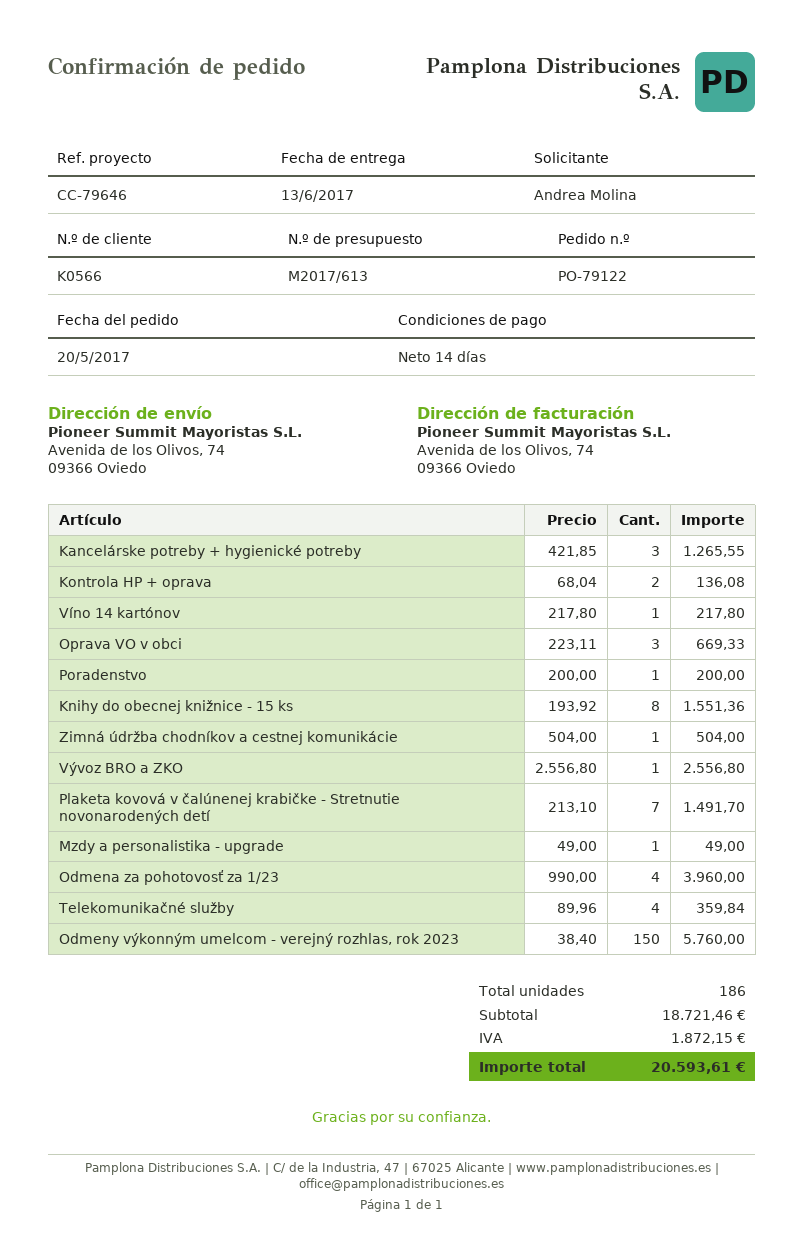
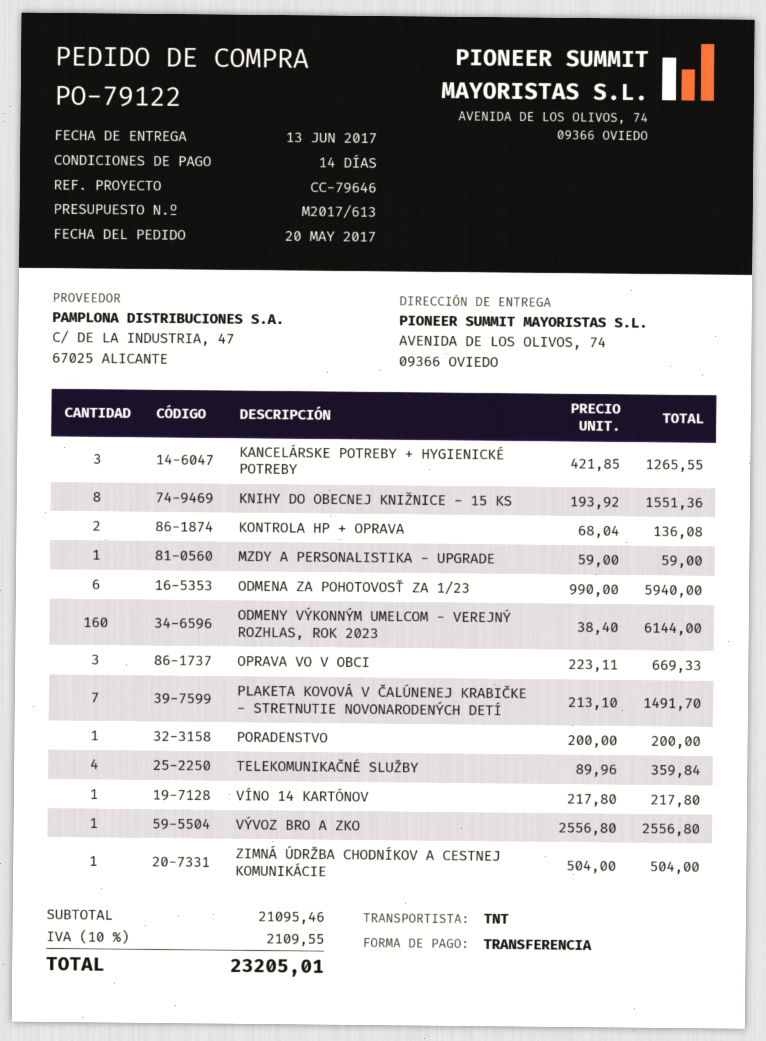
Mzdy a personalistika - upgrade: 1 x 49.00 = 49.00 -> 1 x 59.00 = 59.00
Odmena za pohotovosť za 1/23: 4 x 990.00 = 3960.00 -> 6 x 990.00 = 5940.00
Odmeny výkonným umelcom - verejný rozhlas, rok 2023: 150 x 38.40 = 5760.00 -> 160 x 38.40 = 6144.00
subtotal: 18721.46 -> 21095.46
tax: 1872.15 -> 2109.55
total: 20593.61 -> 23205.01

__Instructions for the task__
Although the records above contain pictures, output every line exactly and leave the pictures out.

__Answer area__
Mzdy a personalistika - upgrade: 1 x 49.00 = 49.00 -> 1 x 59.00 = 59.00
Odmena za pohotovosť za 1/23: 4 x 990.00 = 3960.00 -> 6 x 990.00 = 5940.00
Odmeny výkonným umelcom - verejný rozhlas, rok 2023: 150 x 38.40 = 5760.00 -> 160 x 38.40 = 6144.00
subtotal: 18721.46 -> 21095.46
tax: 1872.15 -> 2109.55
total: 20593.61 -> 23205.01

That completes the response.